On the evening of July 4, at about six o’clock, Wilbur, contrary to his usual work pattern, was still on the job. Only Léon Bollée remained on hand to keep him company. Having by then mounted the engine, Wilbur was standing close by, his sleeves rolled up, giving it a speed test, when suddenly a radiator
hose broke loose and he was hit by a jet of boiling water. His bare left forearm took the worst of it, but he was scalded as well across his chest.
Bollée eased him to the floor and ran for help. “Fortunately we had picric acid in the factory’s pharmacy,” he would report to Hart Berg, “so that in less than a minute after the accident he was swathed in bandages soaked in picric acid.”
Bad as it was, the press, as usual, made the accident sound still worse, and for the family at home Wilbur, as usual, made light of it, spending much of a letter, written three days later, describing how the local physician went about tending the wounds as would a horse doctor.
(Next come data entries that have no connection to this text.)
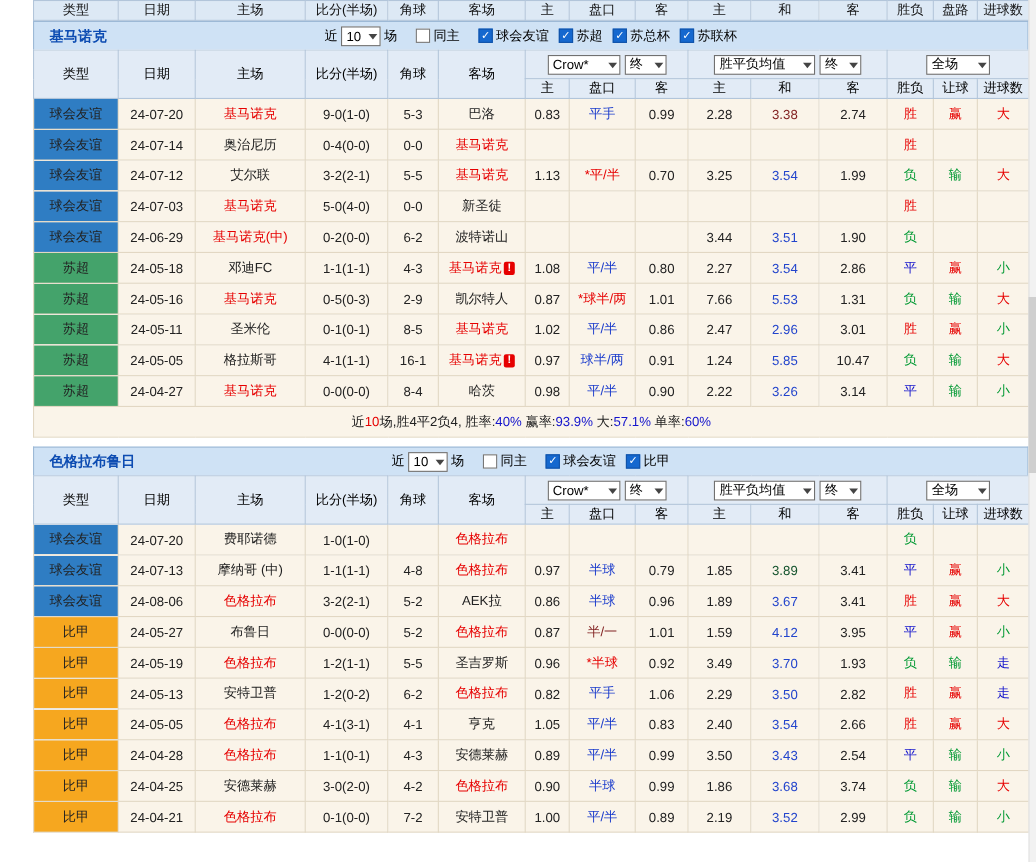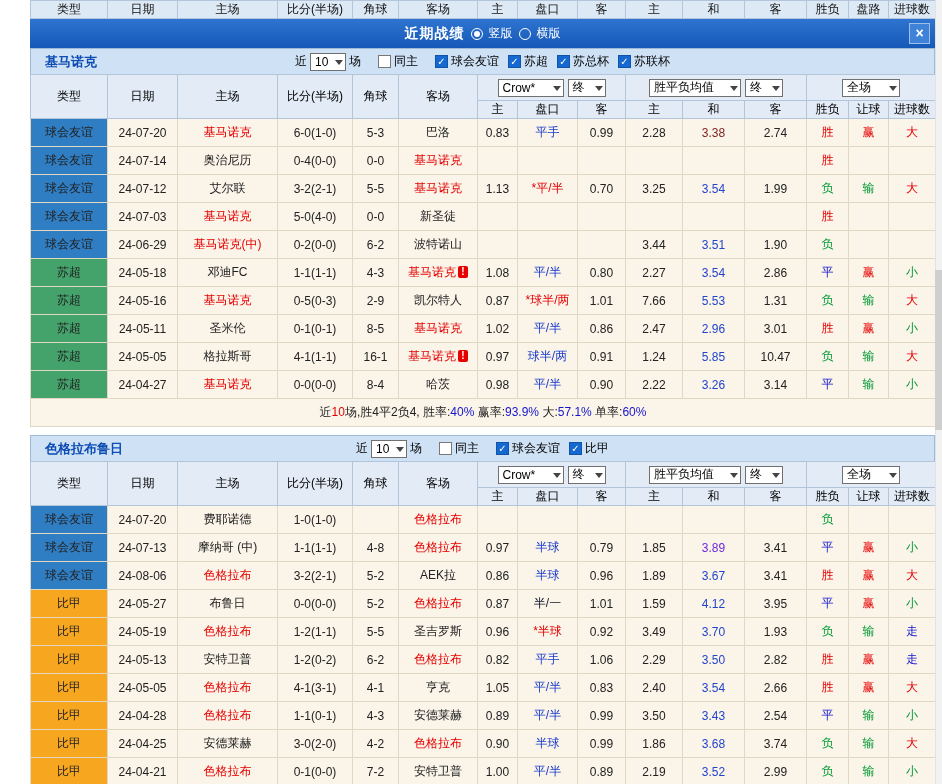"近期战绩" div.titlebar { html: <div> <span>近期战绩</span> <span></span> <span>竖版</span> <span></span> <span>横版</span> <span>×</span> </div> -> none }
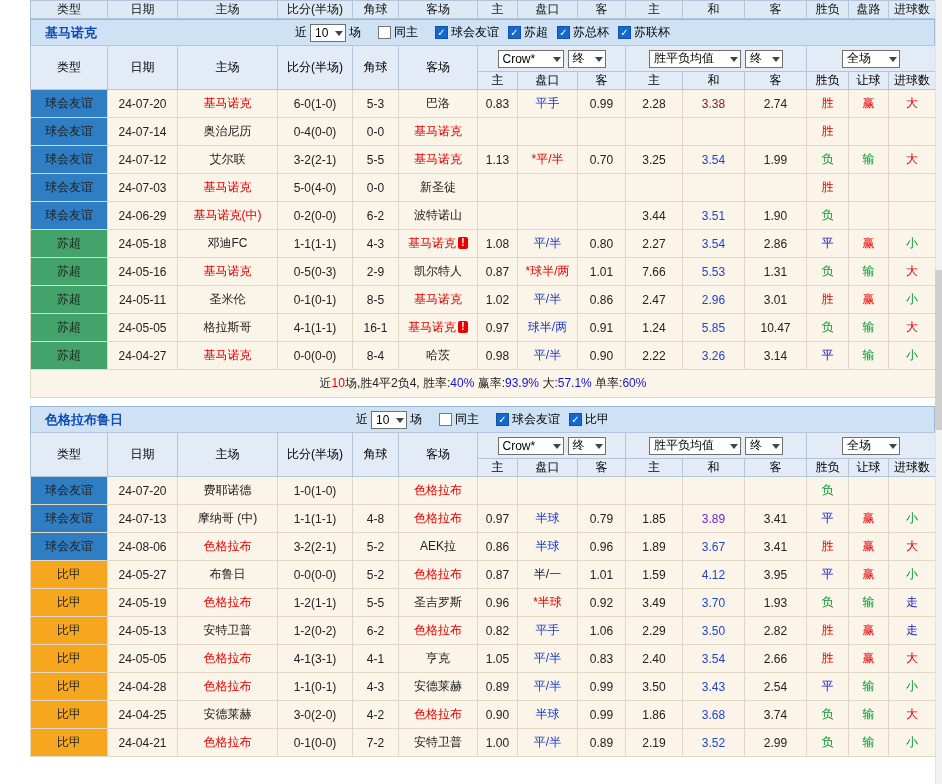"6-0(1-0)" td.score-cell { text: 6-0 -> 9-0 }
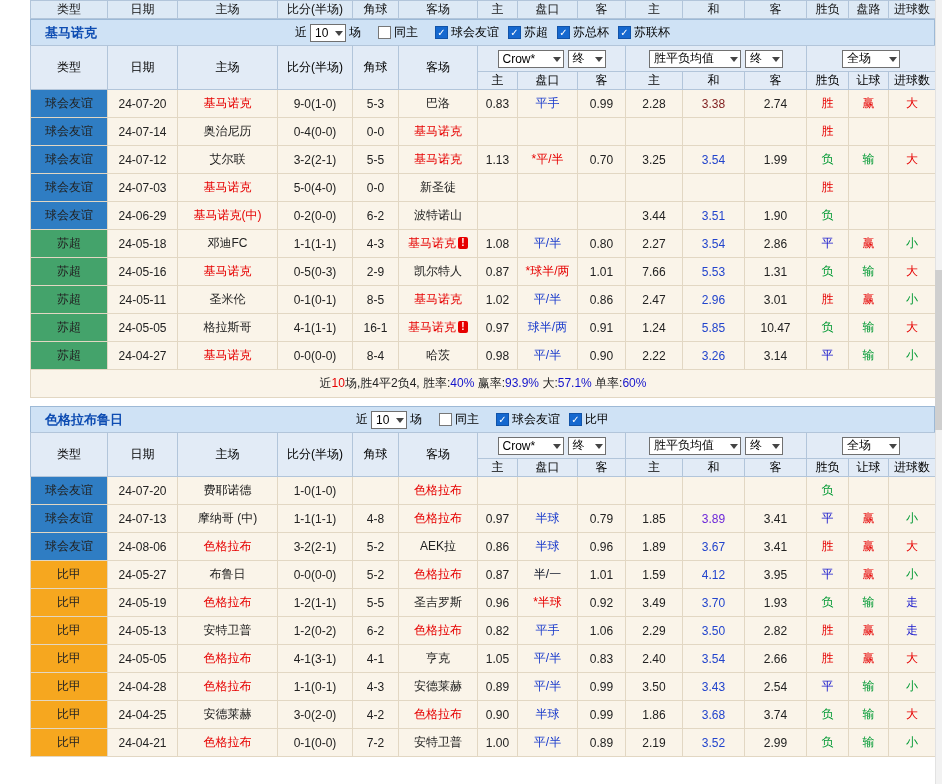"3.89" td.num { color: #6d28d9 -> #14532d }
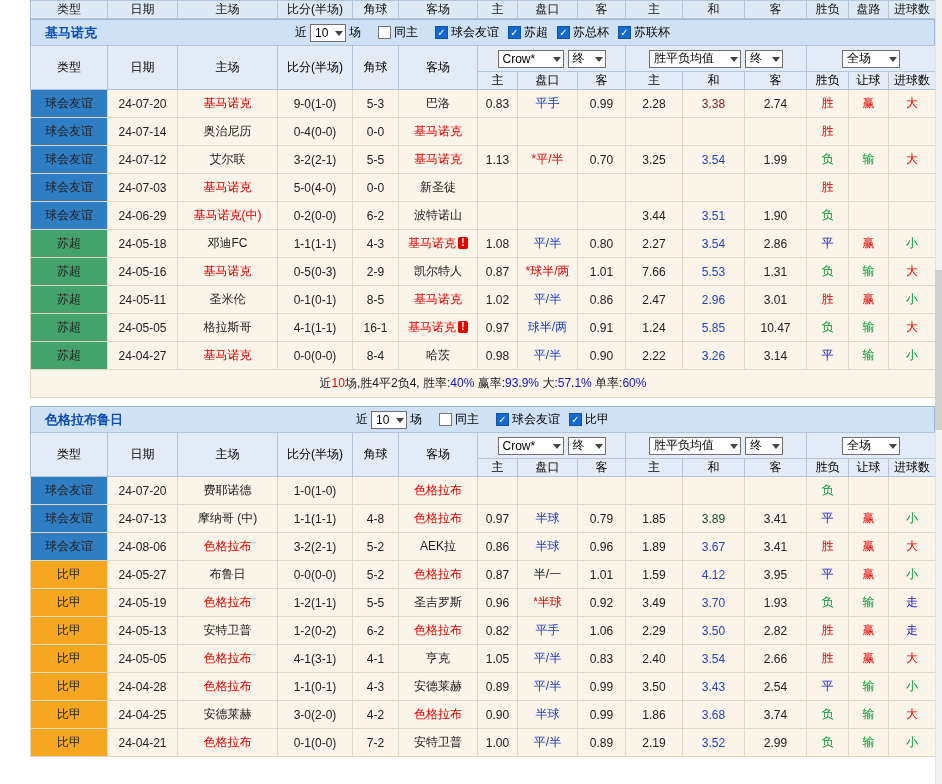"半/一" td { color: #0f172a -> #7f1d1d }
Nonetheless, Wilbur insisted, all was practically healed, the pain gone, when in fact it would be a month before he could use his left arm and the stress he was under had been greatly compounded.
Yet despite everything, by the first days of August he was seeing to the finishing touches on a machine reconstructed from the smashed and broken remains of the original, an airplane that was thus different from those he and Orville had built at home and one he had never yet flown. Testing it, even under ideal conditions, could be highly dangerous. Besides it had been three months since his last flight and that had ended in a crash.
It was nearly dark, the evening of August 6, when Wilbur, Léon Bollée, and Hart Berg folded back the front framing of the Flyer, set a couple of wheels under the skids, hitched the whole affair to Bollée’s stately automobile, and hauled it down the road to the Hunaudières racetrack five miles to the south. There it was put away in a shed, and to Wilbur’s delight the press was never the wiser. For all the hovering, all the surveillance by reporters, none had taken notice.
To keep guard over the plane Wilbur would sleep beside it that night and the nights to follow. The shed was much like those at Kitty Hawk, except here there was a privy and an outdoor hose for bathing. In addition, a small nearby restaurant served “very good meals,” and at a farmhouse not more than a hundred feet from the shed, he could get milk and enjoy visits with a small boy of five or six who spoke some English and had all the appearance of “a truthful little chap.”